I see this folder inventory as a low priority. It’s too much work for too little gain. However, the data design should incorporate a means of handling the data if we produce it.
In the same way, I don’t see a need to design a way of importing this data. For example, I don’t see any need to design a spreadsheet format, design an import mechanism, etc. The folder inventory may never come to pass.
On the other hand, it’s important to allow for the possibility that we have a large number of folders with Dwight number and/or name. We’ll see why as the next item.
Submitted Information
We get submitted genealogical information in many different forms. It might come from a membership application. It could be printed pages from an ancestry.com family tree. It might be an article, a GEDCOM file, and so on.
A hundred years from now, the submitter of the information becomes a genealogical fact himself or herself. Therefore submitter and/or member information is relevant. We don’t want information on living persons to be public, and therefore we need to track whether any person is or is not living.
We can have several levels of repositories. For example, those twenty-four shelf feet of file folders are a repository. An individual file folder represents a collection of several (possibly unrelated) items. Each item should likely considered a data collection.
It unfortunately makes sense, then, to track this sort of repository information. It absolutely makes sense from a genealogical standpoint to state the precise source of information, and the precise location of that source.
There is a genealogical standard for source citation. However, that is NOT the same as keeping track of our own stuff’s location. “Ed’s basement” or “Ed’s external hard drive” are valid locations.
In fact it might make the most sense to adopt a tree structure to show location:
- Ed’s House -> The SFAA Historian Archives (file folders) -> Folder #27454 Joseph Barnard Jr. -> Walther Barnard Correspondence
- Ed’s Computer -> SFAA-2 Hard Drive -> SFAA Archives -> Submitted GEDCOM Files -> Kat Steckler -> Steckler.ged
From that a source citation can be derived, but that’s a point explicitly outside the scope of this project.
What, then, is within the scope?
- For any artifact, be able to collect and store the information needed to generate a source citation. There is a standard format which I’ll need to research. We want to make this as hassle-free as possible.
- For any artifact, be able to collect and store the location/repository location. This might be a web address; this might be hierarchical information such as above.
- For any artifact, be able to assign a Dwight number or numbers, and/or the non-Dwight classification(s).
- For any artifact, be able to assign a name or small list of names to the artifact as a whole.
Classification by Descendant Line
We generally divide things up by descendant line, that is, all things related to the descendants of a specific child of Elder John Strong.

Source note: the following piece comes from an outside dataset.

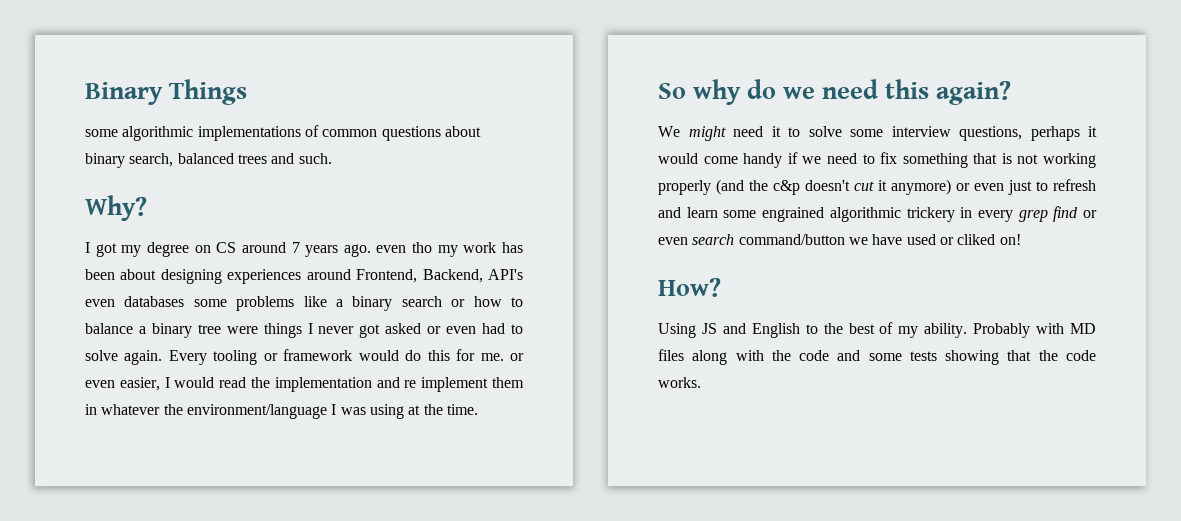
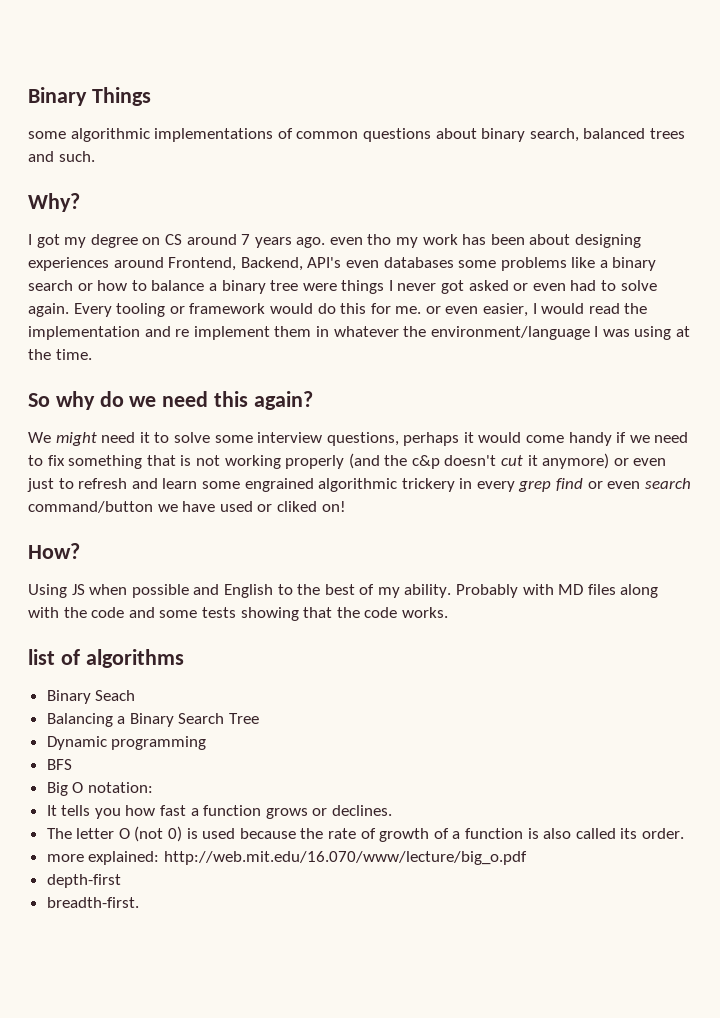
(717, 328) none -> [89,584,189,598] when possible
(701, 382) none -> [28,649,184,668] [46,690,136,704] [46,713,260,727] [46,736,207,750] [46,759,72,770] [46,782,153,796] [46,805,393,819] [46,826,684,842] [46,851,527,865] [46,874,121,888] [46,897,139,908] // list of algorithms // Binary Seach // Balancing a Binary Search Tree // Dynamic programming // BFS // Big O notation: // It tells you how fast a function grows or declines. // The letter O (not 0) is used because the rate of growth of a function is also called its order. // more explained: http://web.mit.edu/16.070/www/lecture/big_o.pdf // depth-first // breadth-first.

As we publish additional material, we intend to publish by descendant line – that is, all available information of descendants of Samuel son of Elder John Strong; descendants of Sarah daughter of Elder John Strong; and so on.
It would therefore be useful to have a list of all collections related to a specific descendant line. I can make a list of the Dwight numbers making each descendant line, and therefore for each Dwight number we can look up the descendant line. Every entry in the Seven-Volume Index, you will recall, explicitly names that person’s descendant line.
List of Collections
As an SFAA researcher, it’s likely that I would want to specifically access/search the Seven-Volume Index. There are certain other collections that I would want to specifically examine. A table of contents linking to each collection would therefore be useful.